Agile helps us focus on business value
In any endeavor, the temptation is to focus on the “to-do list.” What do I have to build/buy? What do we have to operate? But the bigger question is always “so what?” How does this help customers get the results they need? Who exactly uses this and when/where/why? The big idea in Agile is moving our teams from thinking about tool features (what it can do) to customer benefits (what I can do). Using User Stories as a fundamental organizing principle of our Product Backlog reminds us to focus on use and value, not on the system itself. Using a prioritized backlog ensures we are doing the most important things first, all the time.
We don’t know what we don’t know
Agile also acknowledges some fundamental challenges in how we work. Most methodologies acknowledge that work should begin with the customer’s requirements, but the real challenge here is that the customer’s understanding of their own requirements is often very fuzzy. Not that people aren’t trying to give IT good information, but everyone learns through the process, and then the customer will likely change their minds about certain things, adding certain pieces, changing others, and removing ones that turned out to be bad ideas. THIS IS GOOD! Agile practices simply acknowledge the truth of continuous learning and improvement, and make it possible to be need and priority driven instead of plan driven.

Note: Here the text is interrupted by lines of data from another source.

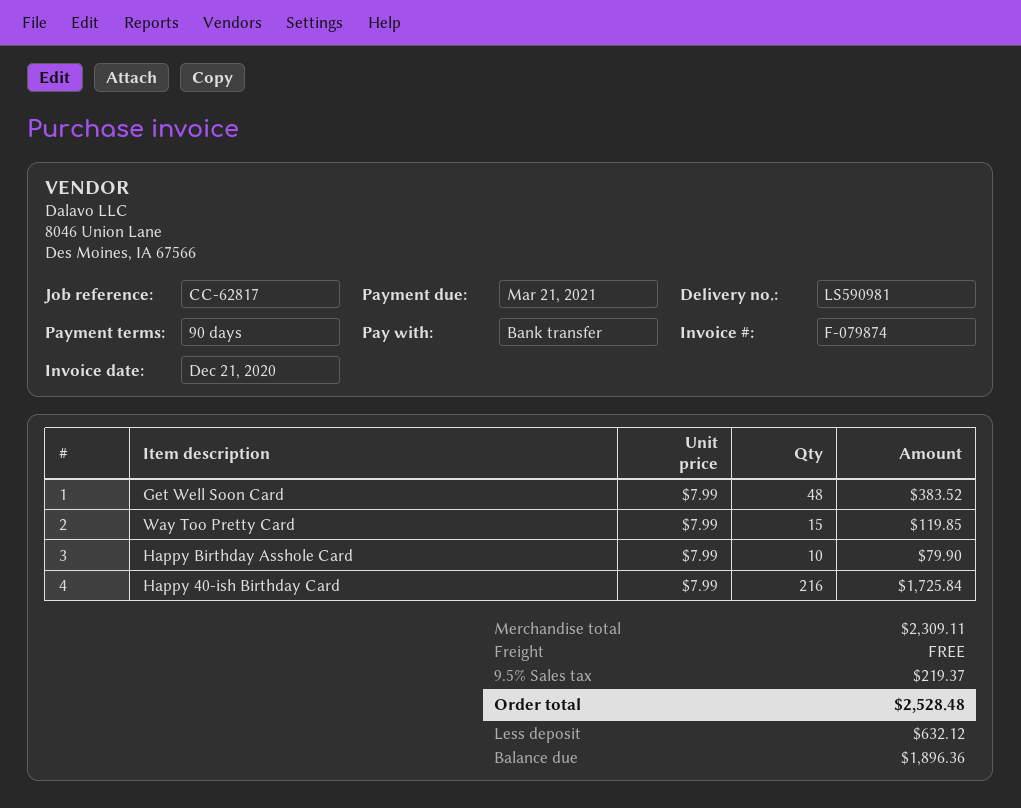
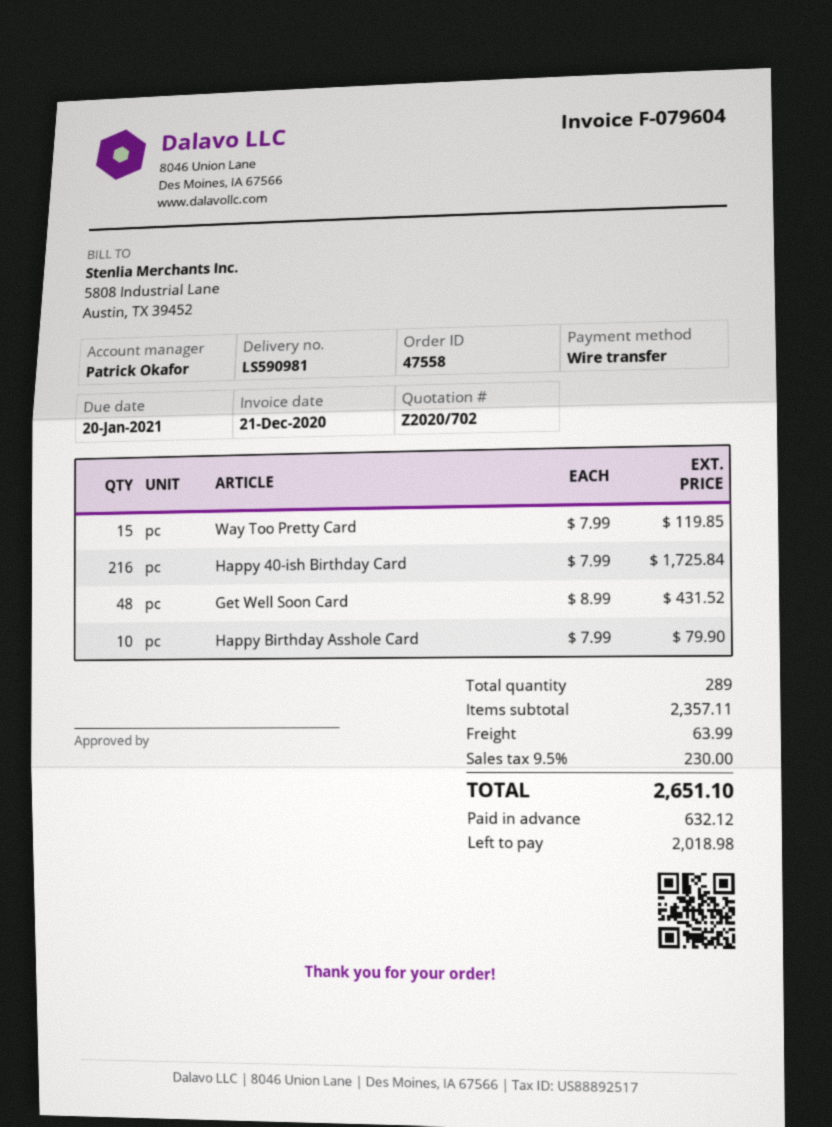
invoice number: F-079874 -> F-079604
due date: 2021-03-21 -> 2021-01-20
Get Well Soon Card: 48 x 7.99 = 383.52 -> 48 x 8.99 = 431.52
subtotal: 2309.11 -> 2357.11
shipping: 0.00 -> 63.99
tax: 9.5% = 219.37 -> 9.5% = 230.00
total: 2528.48 -> 2651.10
balance: 1896.36 -> 2018.98

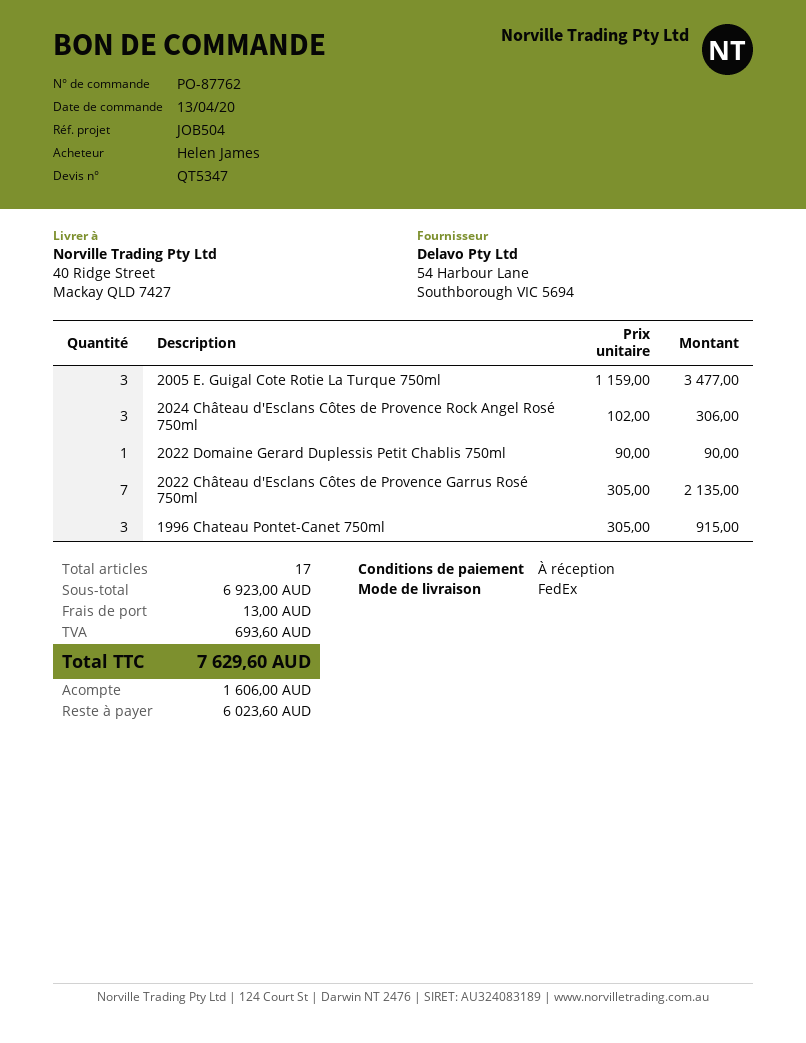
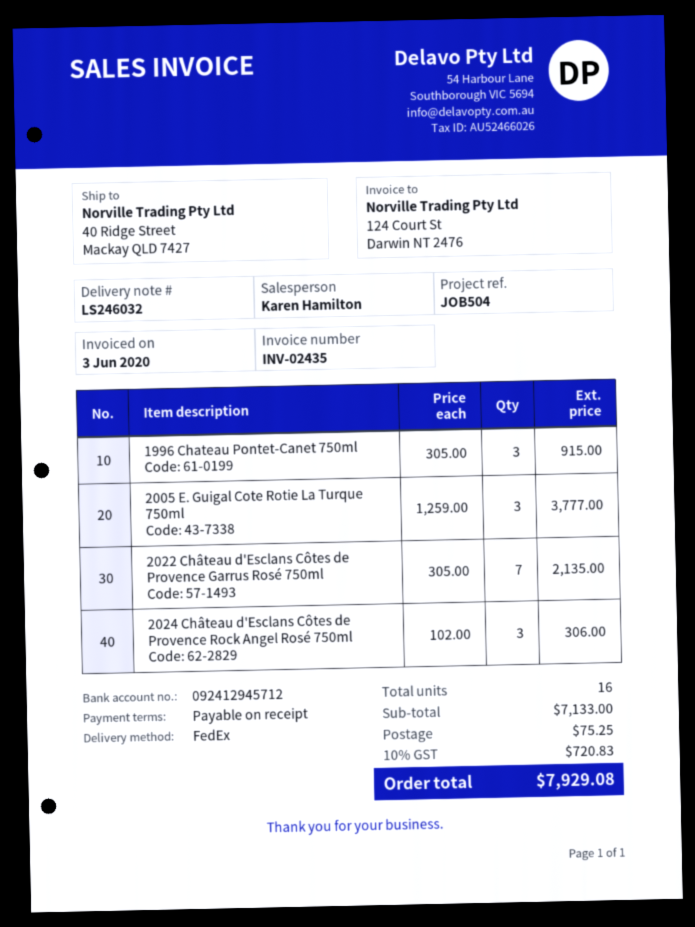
2005 E. Guigal Cote Rotie La Turque 750ml: 3 x 1159.00 = 3477.00 -> 3 x 1259.00 = 3777.00
2022 Domaine Gerard Duplessis Petit Chablis 750ml: 1 x 90.00 = 90.00 -> none
total quantity: 17 -> 16
subtotal: 6923.00 -> 7133.00
shipping: 13.00 -> 75.25
tax: 693.60 -> 720.83
total: 7629.60 -> 7929.08

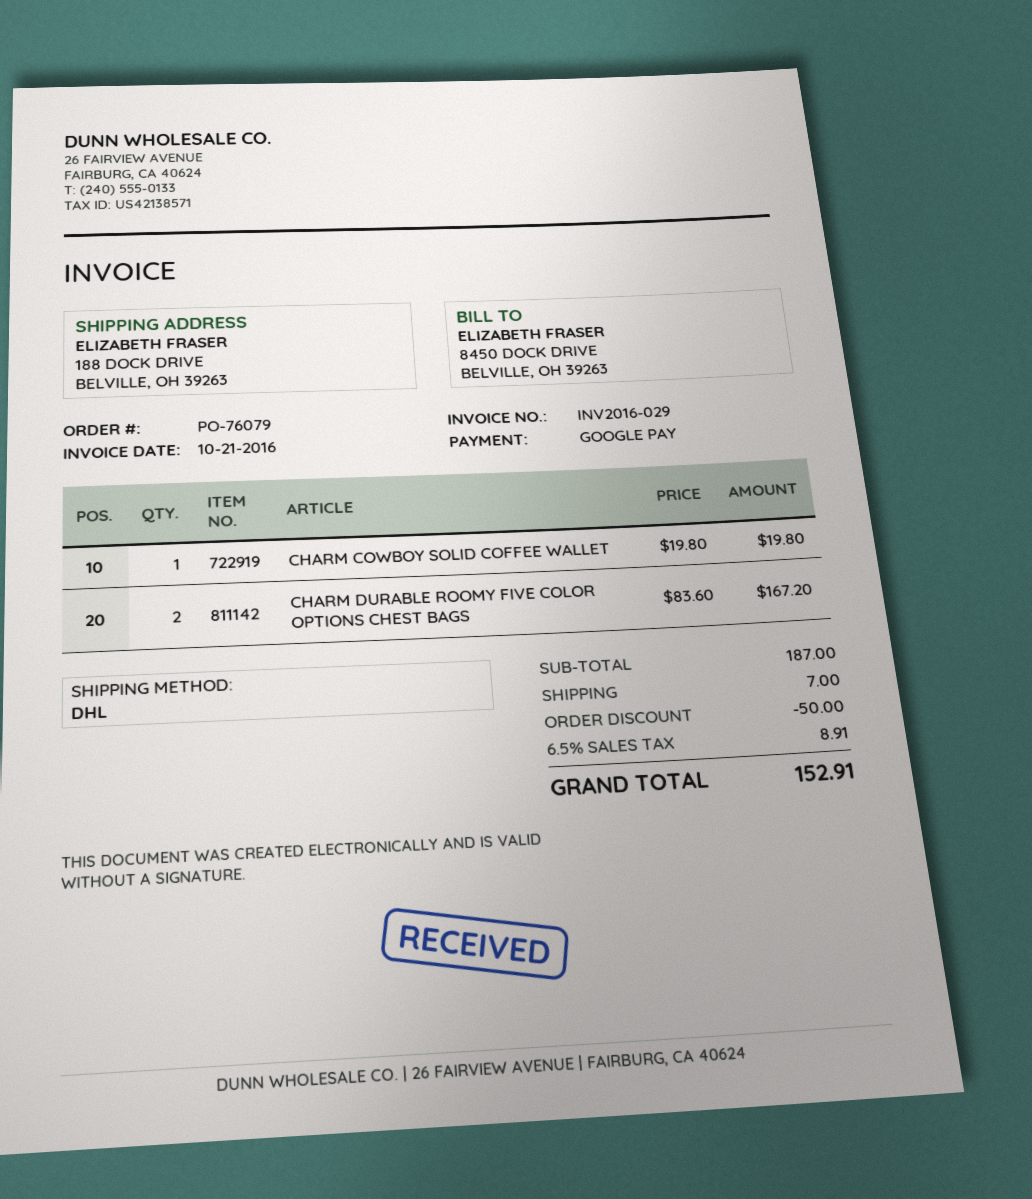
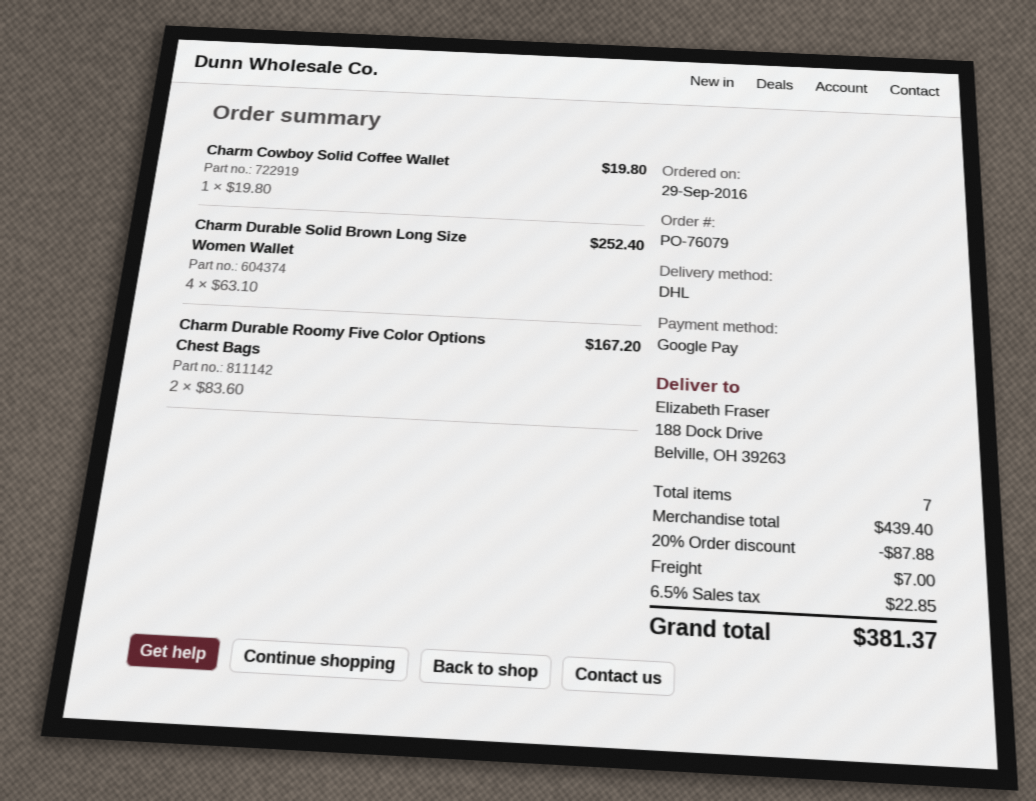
Charm Durable Solid Brown Long Size Women Wallet: none -> 4 x 63.10 = 252.40
subtotal: 187.00 -> 439.40
discount: 50.00 -> 87.88
tax: 6.5% = 8.91 -> 6.5% = 22.85
total: 152.91 -> 381.37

Risk Mitigation begins with early delivery of the highest value pieces
All services, whether formalized into projects or not, are valuable because they support outcomes for customers (enable them to get things they want) while managing costs and risks. Risk mitigation is never the most fun part of a service, but it is deeply fundamental to the value proposition. Agile practices support risk mitigation in many ways, but the greatest risk in my judgement is not getting enough engagement, input, and “fingerprints” from the customer in how we create solutions. By supporting team models that actively engage the customer throughout the process of developing solutions, Agile practices can course correct earlier, save rework, deliver solutions earlier, and improve solution stability.
Digital Transformation means thinking less about departments and divisions (IT vs business) and much more about teaming; how different business capabilities collaborate to automate and improve business processes and workflows. In upcoming blogs we will investigate how some of our customers are using Agile practices to transform how their organizations are creating new value and new business opportunities for their stakeholders.